**Task prompt**:
Among the entries below, tally each line containing "smaller"; respond with the total only.

(Edit difference data)
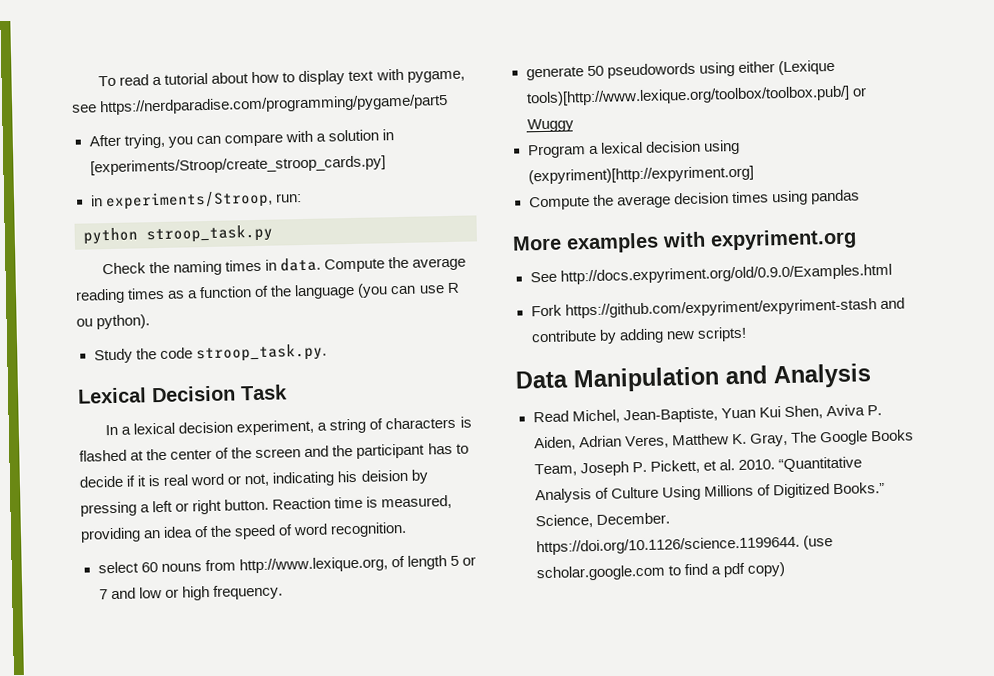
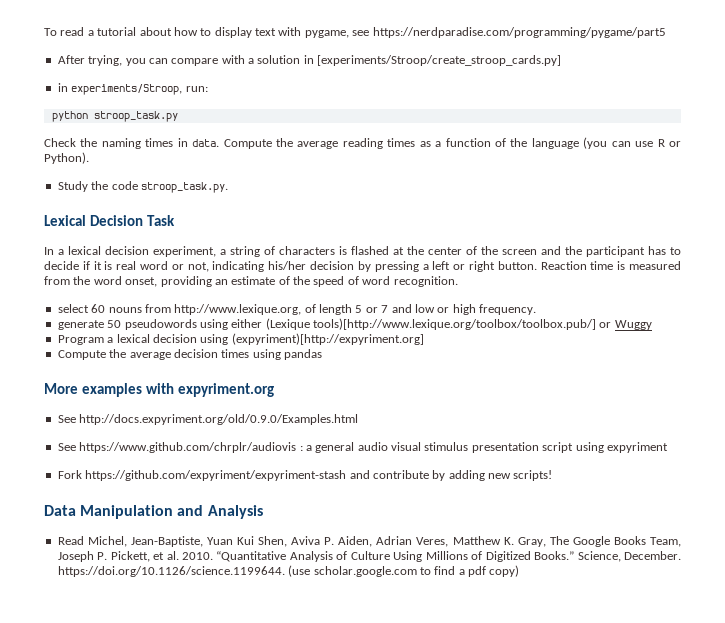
- Compute the average reading times as a function of the language (you can use R ou python).
+ Compute the average reading times as a function of the language (you can use R or Python).
- In a lexical decision experiment, a string of characters is flashed at the center of the screen and the participant has to decide if it is real word or not, indicating his deision by pressing a left or right button.
+ In a lexical decision experiment, a string of characters is flashed at the center of the screen and the participant has to decide if it is real word or not, indicating his/her decision by pressing a left or right button.
- Reaction time is measured, providing an idea of the speed of word recognition.
+ Reaction time is measured from the word onset, providing an estimate of the speed of word recognition.
+ See https://www.github.com/chrplr/audiovis : a general audio visual stimulus presentation script using expyriment

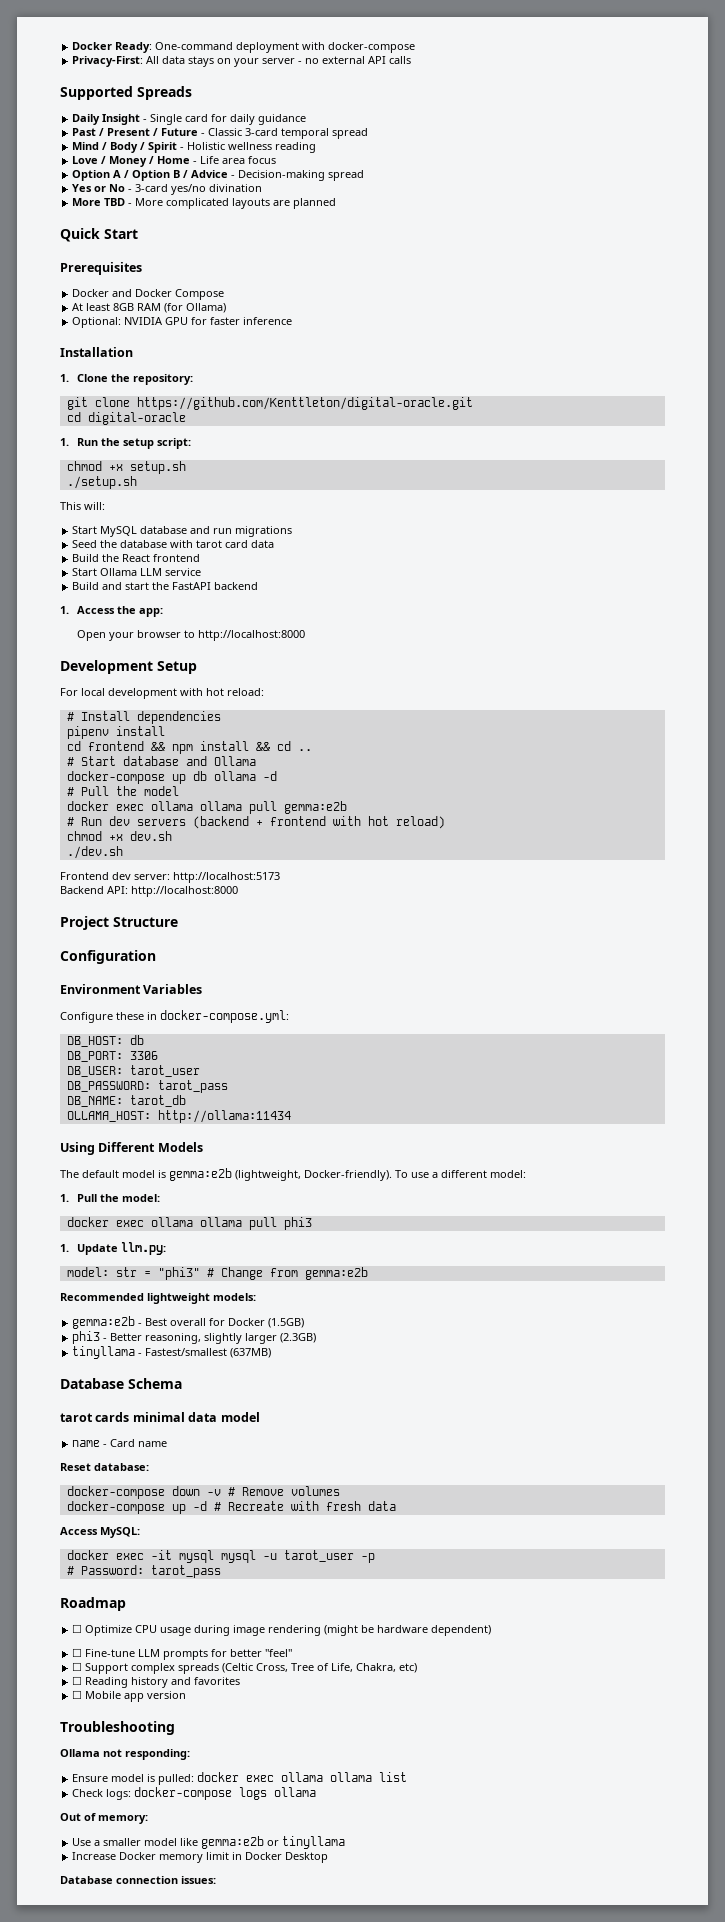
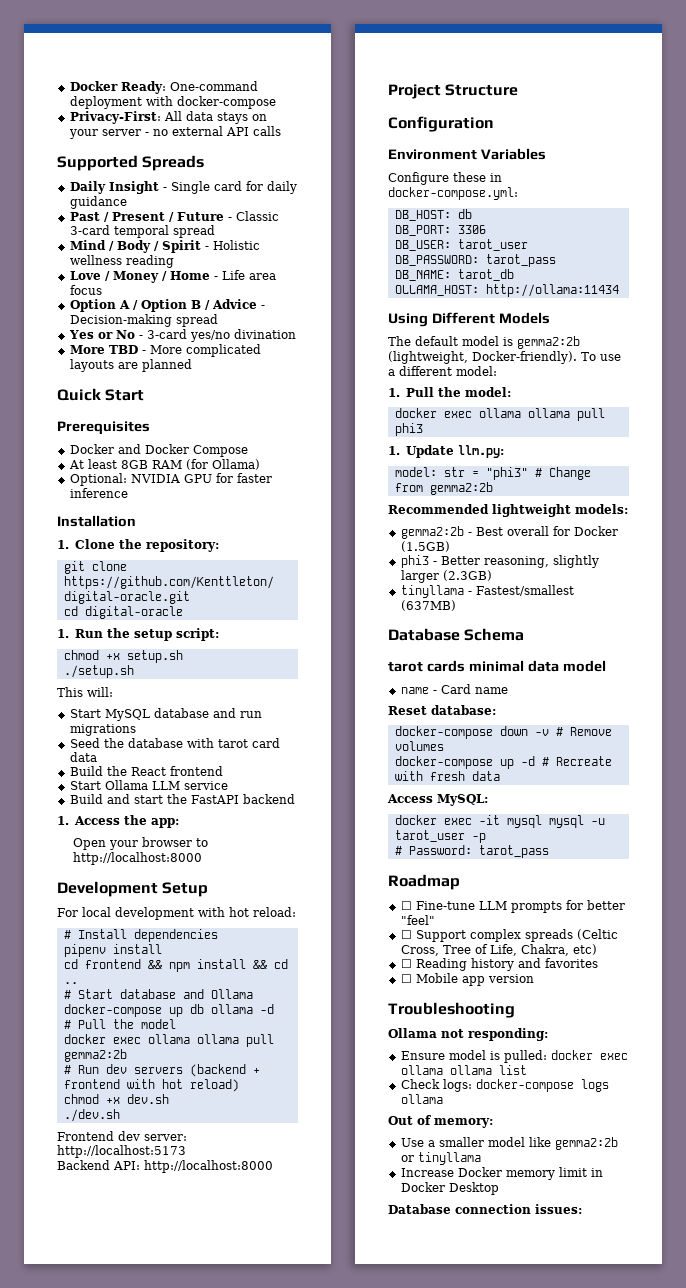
- docker exec ollama ollama pull gemma:e2b
+ docker exec ollama ollama pull gemma2:2b
- The default model is gemma:e2b (lightweight, Docker-friendly).
+ The default model is gemma2:2b (lightweight, Docker-friendly).
- model: str = "phi3" # Change from gemma:e2b
+ model: str = "phi3" # Change from gemma2:2b
- gemma:e2b - Best overall for Docker (1.5GB)
+ gemma2:2b - Best overall for Docker (1.5GB)
- ☐ Optimize CPU usage during image rendering (might be hardware dependent)
- Use a smaller model like gemma:e2b or tinyllama
+ Use a smaller model like gemma2:2b or tinyllama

**Answer to this problem**:
2